The indictment was issued Thursday just hours before the men were scheduled to appear for a preliminary hearing in U.S. District Court in Seattle. That hearing will no longer be held.
Instead, Abu Khalid Abdul-Latif, 33, a Seattle man formerly known as Joseph Anthony Davis, and Walli Mujahidh, 32, formerly known as Frederick Domingue Jr., of Los Angeles, are to be arraigned on the indictment.
The indictment for the most part follows a criminal complaint filed when the men were arrested on June 22, charging them with conspiracy to kill government workers and officials, conspiracy to use a weapon of mass destruction (a grenade) and weapons charges that could result in life prison terms.
However, the grand jury added a charge of soliciting a crime of violence against Abdul-Latif.
The men were arrested after Seattle police received a tip from an informant that they were planning an attack against Joint Base Lewis-McChord. The unidentified paid informant, a felon, infiltrated the alleged conspiracy at the behest of the FBI and police.

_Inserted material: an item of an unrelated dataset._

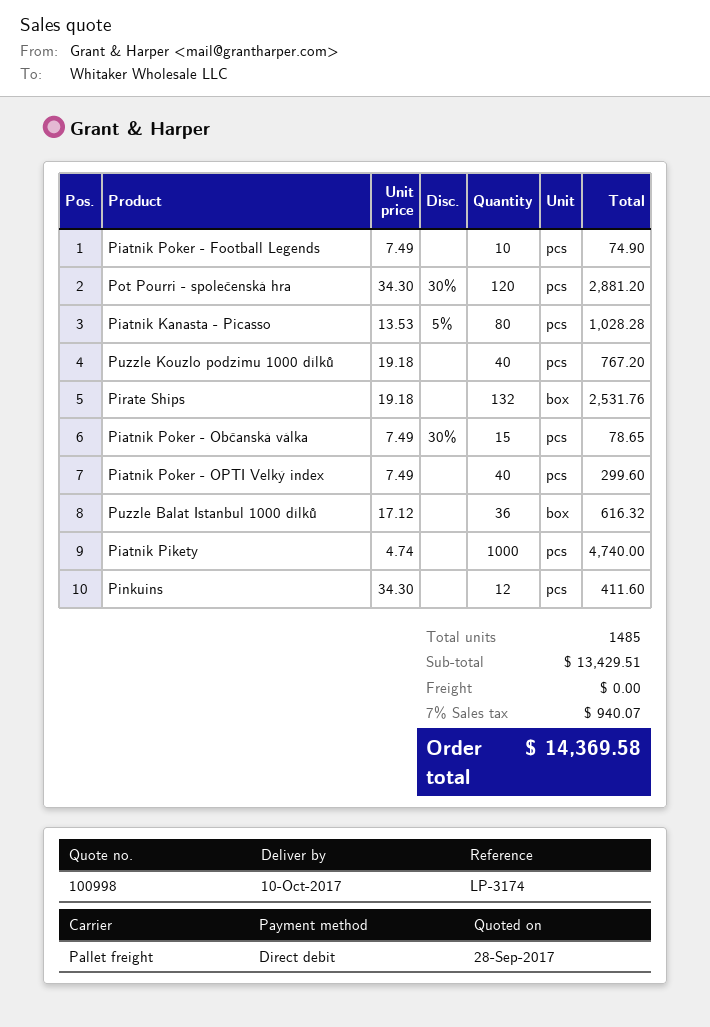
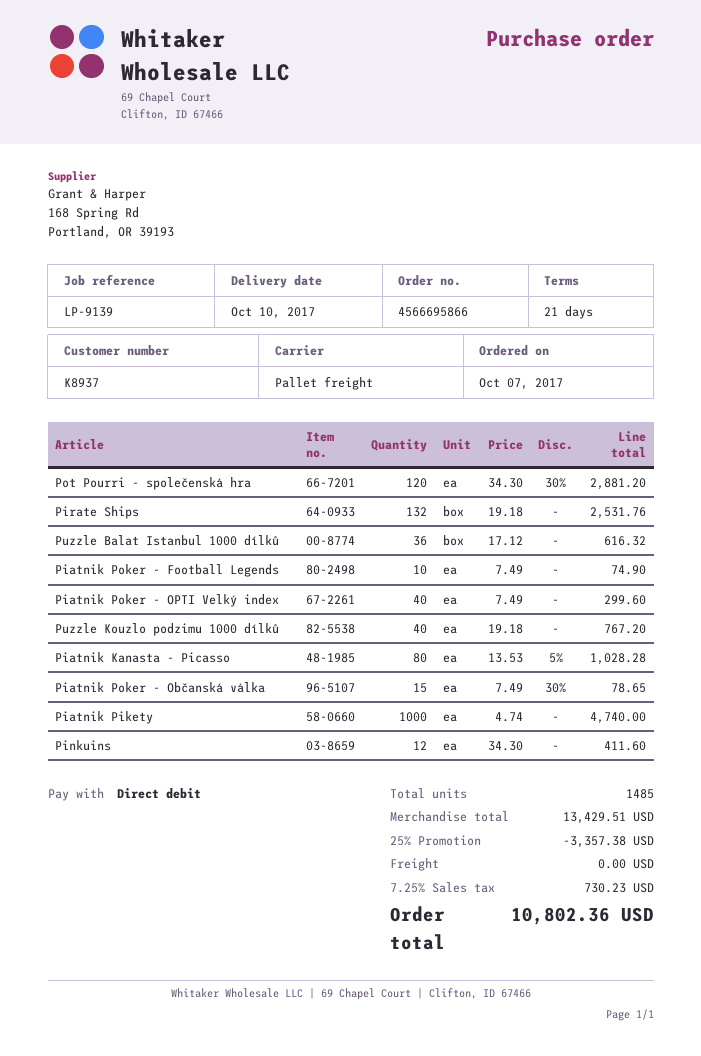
reference: LP-3174 -> LP-9139
discount: none -> 25% = 3357.38
tax: 7% = 940.07 -> 7.25% = 730.23
total: 14369.58 -> 10802.36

The men changed their target to the Military Entrance Processing Station on East Marginal Way, and planned to storm the facility armed with automatic rifles and grenades on the day after the Fourth of July.
According to the FBI, the informant recorded conversations with the men in which Abdul-Latif said he hoped the attacks would inspire other young Muslims to rise up against the West.
The plan involved the informant supplying the men with weapons, which had been disabled.
Abdul-Latif, according to court documents and law enforcement sources, was “self-radicalized” and had chosen Joint Base Lewis-McChord at least partly because Stryker soldiers there are being court-martialed for allegedly murdering Afghan civilians.
Abdul-Latif served time for robbery in Washington. Mujahidh has a history of mental illness.